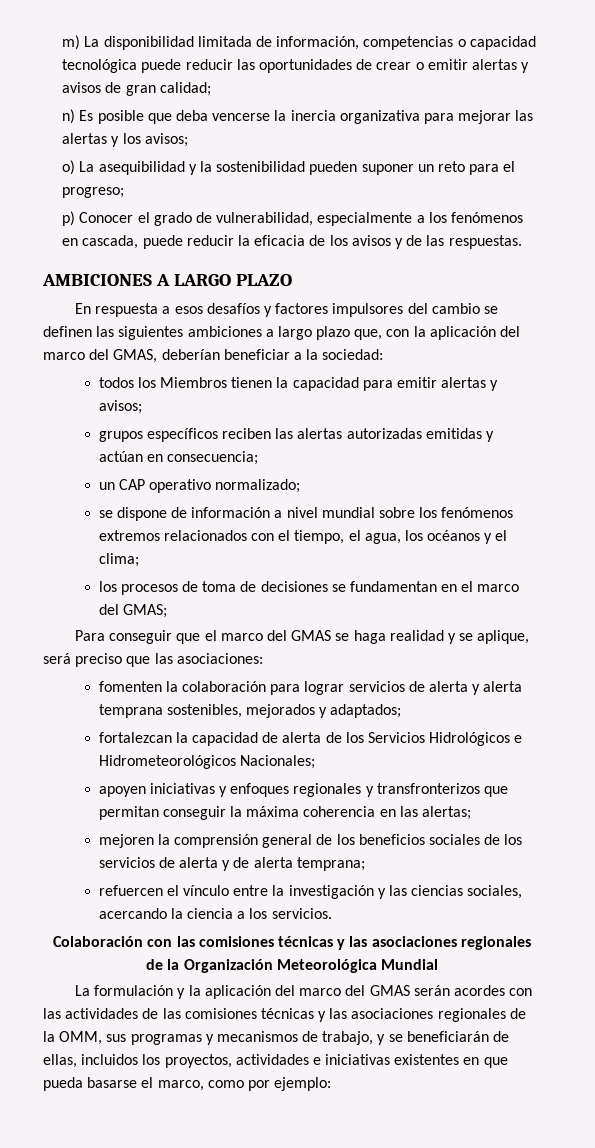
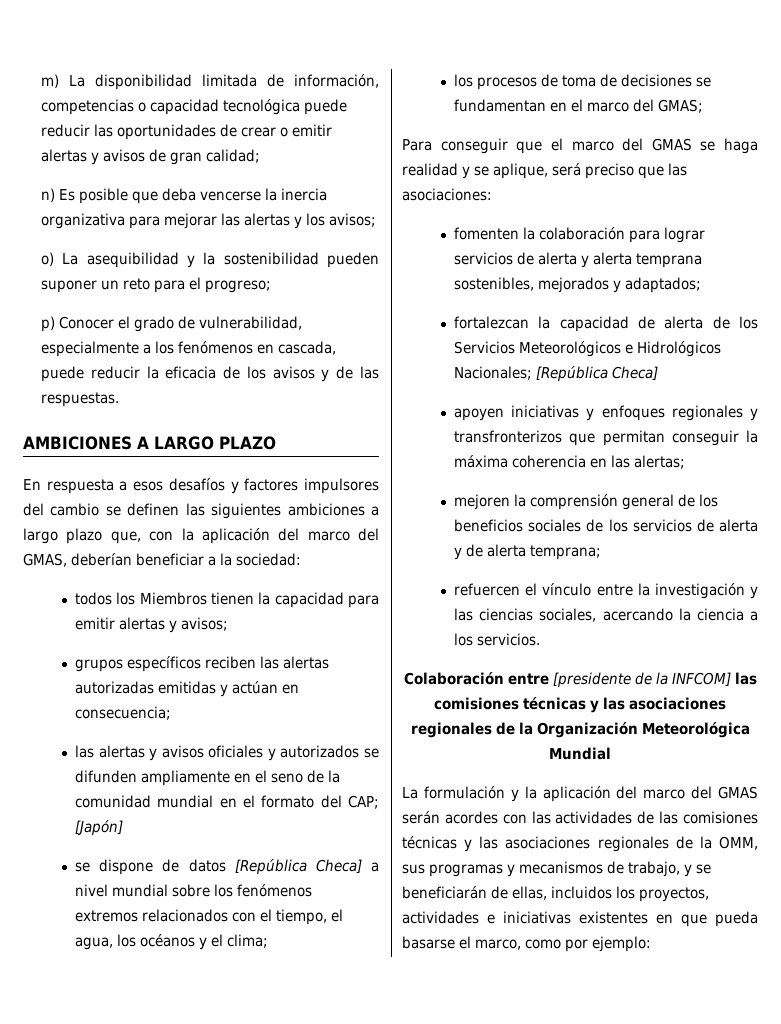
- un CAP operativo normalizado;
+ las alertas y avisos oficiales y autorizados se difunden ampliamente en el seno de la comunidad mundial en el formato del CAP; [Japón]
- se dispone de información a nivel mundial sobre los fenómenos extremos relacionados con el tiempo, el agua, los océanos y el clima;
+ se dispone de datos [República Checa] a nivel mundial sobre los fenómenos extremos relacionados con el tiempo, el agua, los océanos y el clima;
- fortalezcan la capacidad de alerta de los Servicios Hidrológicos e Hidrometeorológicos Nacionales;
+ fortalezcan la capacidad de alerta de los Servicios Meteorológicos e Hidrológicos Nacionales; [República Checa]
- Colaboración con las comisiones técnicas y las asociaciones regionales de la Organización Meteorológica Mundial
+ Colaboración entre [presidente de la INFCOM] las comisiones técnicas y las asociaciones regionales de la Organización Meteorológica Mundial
● ● ● ● ●
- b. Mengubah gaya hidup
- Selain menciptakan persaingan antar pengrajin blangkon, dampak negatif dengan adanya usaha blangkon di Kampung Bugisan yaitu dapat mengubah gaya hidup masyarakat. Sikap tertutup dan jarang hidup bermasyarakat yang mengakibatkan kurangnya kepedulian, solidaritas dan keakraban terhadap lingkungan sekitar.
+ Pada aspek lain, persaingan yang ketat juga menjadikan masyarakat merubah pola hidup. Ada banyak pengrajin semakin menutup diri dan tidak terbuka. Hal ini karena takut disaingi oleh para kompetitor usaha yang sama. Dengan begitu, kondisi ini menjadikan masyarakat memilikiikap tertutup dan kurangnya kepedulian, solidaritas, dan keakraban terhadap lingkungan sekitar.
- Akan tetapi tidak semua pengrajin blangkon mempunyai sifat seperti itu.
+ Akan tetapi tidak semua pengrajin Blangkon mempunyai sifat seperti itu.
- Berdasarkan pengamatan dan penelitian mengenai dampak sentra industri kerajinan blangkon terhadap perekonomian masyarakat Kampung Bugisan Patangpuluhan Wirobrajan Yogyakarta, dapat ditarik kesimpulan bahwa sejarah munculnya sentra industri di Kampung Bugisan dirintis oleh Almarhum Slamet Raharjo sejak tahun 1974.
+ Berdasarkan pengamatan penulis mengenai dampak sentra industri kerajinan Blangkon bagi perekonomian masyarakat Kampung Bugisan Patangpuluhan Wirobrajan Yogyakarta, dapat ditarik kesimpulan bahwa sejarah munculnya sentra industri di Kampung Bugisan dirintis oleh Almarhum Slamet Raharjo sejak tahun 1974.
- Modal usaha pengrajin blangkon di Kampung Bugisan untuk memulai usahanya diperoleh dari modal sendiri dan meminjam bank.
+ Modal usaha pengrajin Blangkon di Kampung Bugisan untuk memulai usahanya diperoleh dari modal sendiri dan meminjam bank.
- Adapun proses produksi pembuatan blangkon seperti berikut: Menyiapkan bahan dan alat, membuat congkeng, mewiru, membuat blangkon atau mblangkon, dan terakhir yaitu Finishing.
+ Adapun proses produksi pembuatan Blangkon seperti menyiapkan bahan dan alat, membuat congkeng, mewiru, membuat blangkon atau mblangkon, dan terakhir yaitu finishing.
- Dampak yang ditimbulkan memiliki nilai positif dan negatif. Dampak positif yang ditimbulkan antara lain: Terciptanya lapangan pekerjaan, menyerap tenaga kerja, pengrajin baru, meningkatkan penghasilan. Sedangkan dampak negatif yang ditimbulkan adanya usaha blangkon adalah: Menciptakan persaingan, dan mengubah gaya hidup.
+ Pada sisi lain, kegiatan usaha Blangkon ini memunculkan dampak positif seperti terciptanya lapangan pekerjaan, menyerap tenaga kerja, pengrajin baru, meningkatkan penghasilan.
● ● ● ● ●
Write down, word for word, the lines above from the one containing "Nacionales; [República Checa]" through the one containing "Colaboración entre [presidente", both ends included.

### RESPONSE BOX
+ fortalezcan la capacidad de alerta de los Servicios Meteorológicos e Hidrológicos Nacionales; [República Checa]
- Colaboración con las comisiones técnicas y las asociaciones regionales de la Organización Meteorológica Mundial
+ Colaboración entre [presidente de la INFCOM] las comisiones técnicas y las asociaciones regionales de la Organización Meteorológica Mundial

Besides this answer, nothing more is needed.